Ware called the pardons “a pretty catastrophic moment for domestic counterterrorism.”

The Proud Boys and especially the Oath Keepers “have been relatively dormant for several years now,” hit very hard and deterred by the seditious conspiracy cases, he said.

“In the past when individuals were acquitted of this crime, recognized as among the most serious in a democracy, it incontrovertibly breathed new life into far-right violent extremism in the United States,” said Bruce Hoffman, a veteran counterterrorism and homeland security fellow at the Council on Foreign Relations.

In 1988 a jury in Fort Smith, Arkansas, acquitted 14 white supremacists of seditious conspiracy, revitalizing an anti-government militia movement that spurred the Alfred P. Murrah Federal Building bombing in Oklahoma City five years later, Hoffman said.

I guess we’ll find out soon enough if these predictions are accurate.

I’m sure you’ve seen the Nazi salute that Elon Musk performed during a speech at Trump’s inaugural “parade.” Personally, I don’t think there’s any doubt that the salute was genuine and intended to shock, but some observers are trying to minimize it.

Some commentary:

Martin Pengelly at The Guardian: Elon Musk appears to make back-to-back fascist salutes at inauguration rally.

Elon Musk waded into controversy on Monday when he gave back-to-back fascist-style salutes during celebrations of the presidential inauguration of Donald Trump.

“I just want to say thank you for making it happen,” the owner of SpaceX, X and Tesla, the richest person on earth and a major Trump donor and adviser, told Trump supporters at the Capital One Arena in Washington.

Musk then slapped his right hand into his chest, fingers splayed, before shooting out his right arm on an upwards diagonal, fingers together and palm facing down.

The Anti-Defamation League (ADL), which campaigns against antisemitism, defines the Nazi salute as “raising an outstretched right arm with the palm down”.

As the crowd roared, Musk turned and saluted again, his arm and hand slightly lower.

“My heart goes out to you,” Musk said, striking himself on the chest again. “It is thanks to you that the future of civilization is assured. Thanks to you. We’re gonna have safe cities, finally safe cities. Secure borders, sensible spending. Basic stuff. And we’re gonna take ‘Doge’ to Mars.” [….]

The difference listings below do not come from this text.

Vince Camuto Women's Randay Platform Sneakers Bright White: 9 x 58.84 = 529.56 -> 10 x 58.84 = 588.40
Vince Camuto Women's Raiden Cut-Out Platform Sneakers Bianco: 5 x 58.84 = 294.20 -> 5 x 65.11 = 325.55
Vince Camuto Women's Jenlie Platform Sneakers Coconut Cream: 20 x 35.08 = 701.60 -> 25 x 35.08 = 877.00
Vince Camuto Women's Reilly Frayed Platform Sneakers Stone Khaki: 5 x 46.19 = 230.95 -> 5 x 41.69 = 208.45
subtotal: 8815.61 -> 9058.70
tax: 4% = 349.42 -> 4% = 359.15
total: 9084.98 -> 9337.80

Social media users expressed shock at Musk’s gesture. Ruth Ben-Ghiat, a history professor at New York University, said: “Historian of fascism here. It was a Nazi salute and a very belligerent one too.”

Musk did not immediately comment, though he did repost footage of his remarks that included the second salute and endorsed memes seeking to turn footage of his salutes into jokes.

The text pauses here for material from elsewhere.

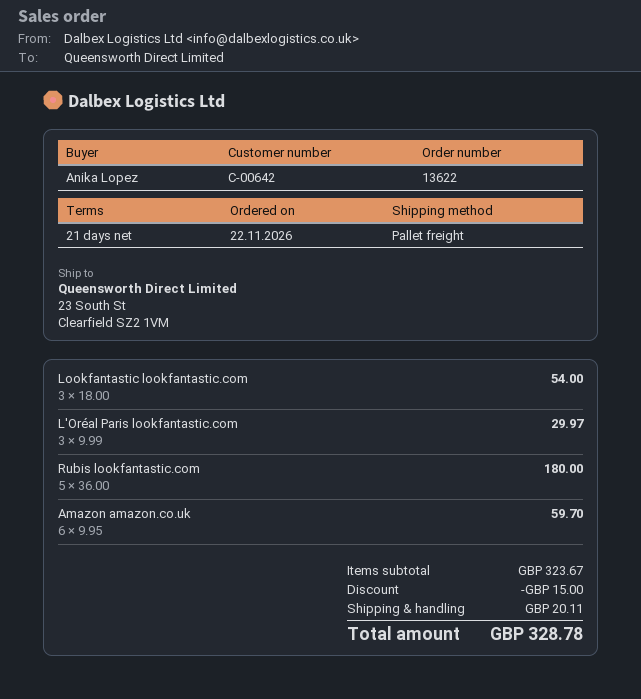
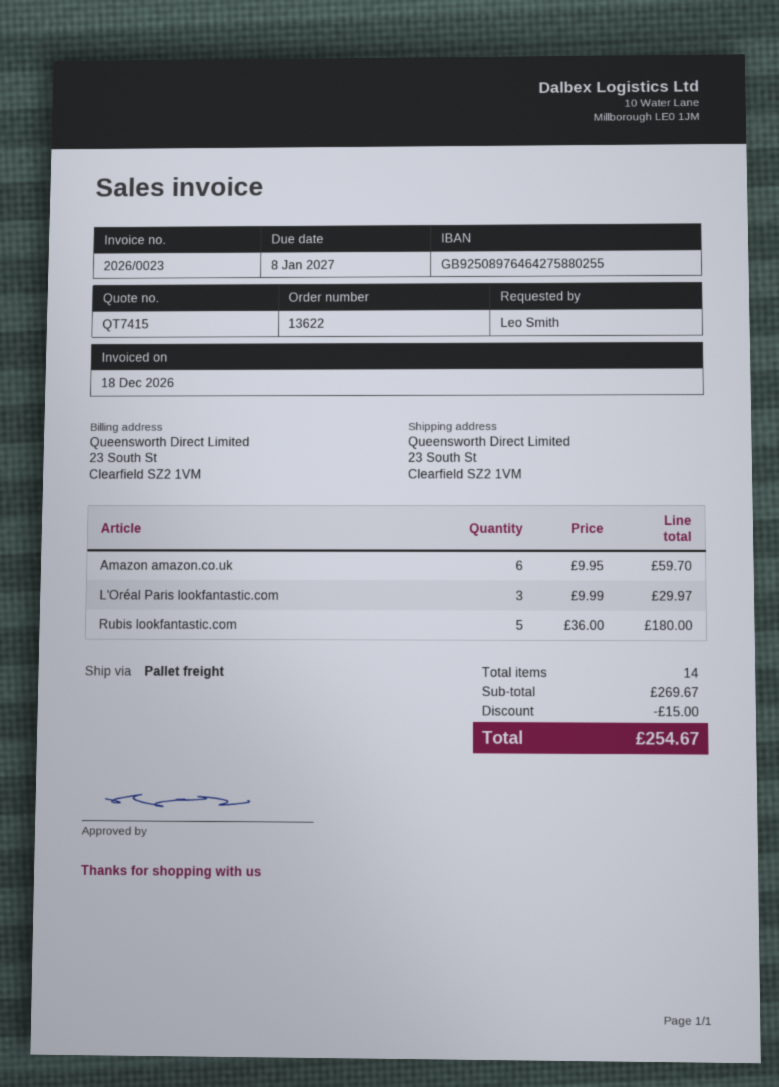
ordered by: Anika Lopez -> Leo Smith
Lookfantastic lookfantastic.com: 3 x 18.00 = 54.00 -> none
subtotal: 323.67 -> 269.67
shipping: 20.11 -> none
total: 328.78 -> 254.67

One X user wrote: “Can we please retire the calling people a Nazi thing?”

Musk wrote: “Yeah exactly” and added a “yawning” emoji.

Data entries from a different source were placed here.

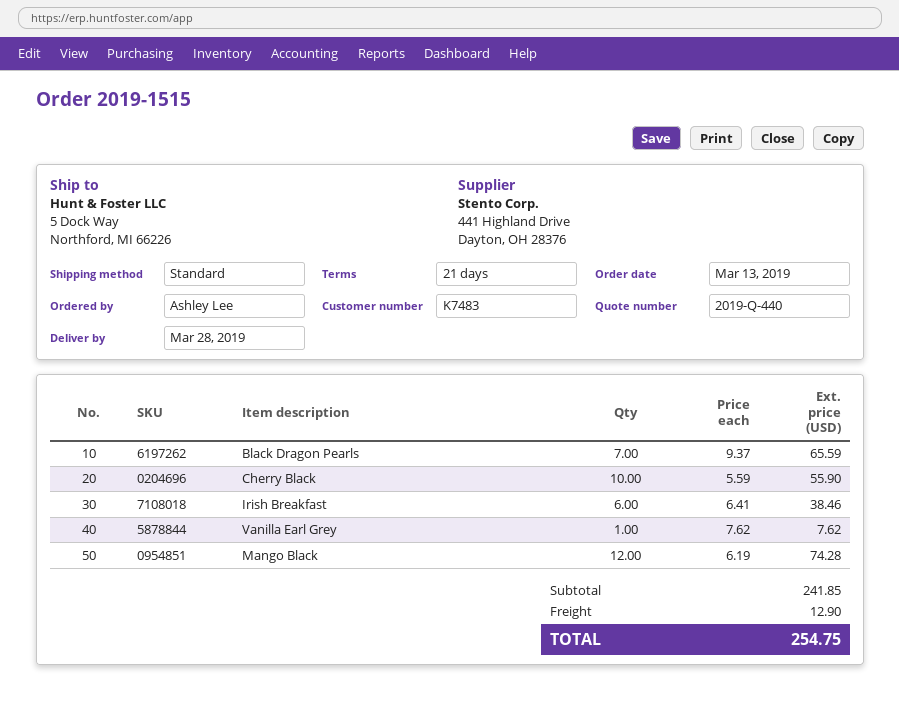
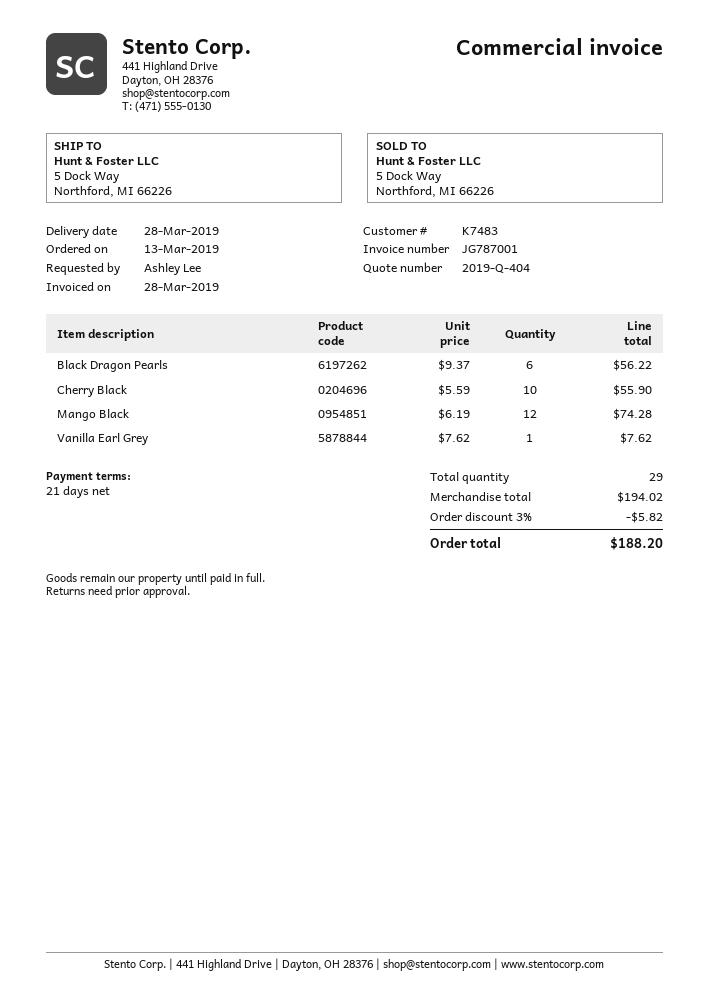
quote number: 2019-Q-440 -> 2019-Q-404
Black Dragon Pearls: 7 x 9.37 = 65.59 -> 6 x 9.37 = 56.22
Irish Breakfast: 6 x 6.41 = 38.46 -> none
subtotal: 241.85 -> 194.02
discount: none -> 3% = 5.82
shipping: 12.90 -> none
total: 254.75 -> 188.20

Nonetheless, Haaretz, an Israeli newspaper, described Musk delivering “a Roman salute, a fascist salute most commonly associated with Nazi Germany”.

The ADL, meanwhile, says that in Germany between 1933 and 1945, the Nazi salute “was often accompanied by chanting or shouting ‘Heil Hitler’ or ‘Sieg Heil.’ Since world war two, neo-Nazis and other white supremacists have continued to use the salute, making it the most common white supremacist hand sign in the world.”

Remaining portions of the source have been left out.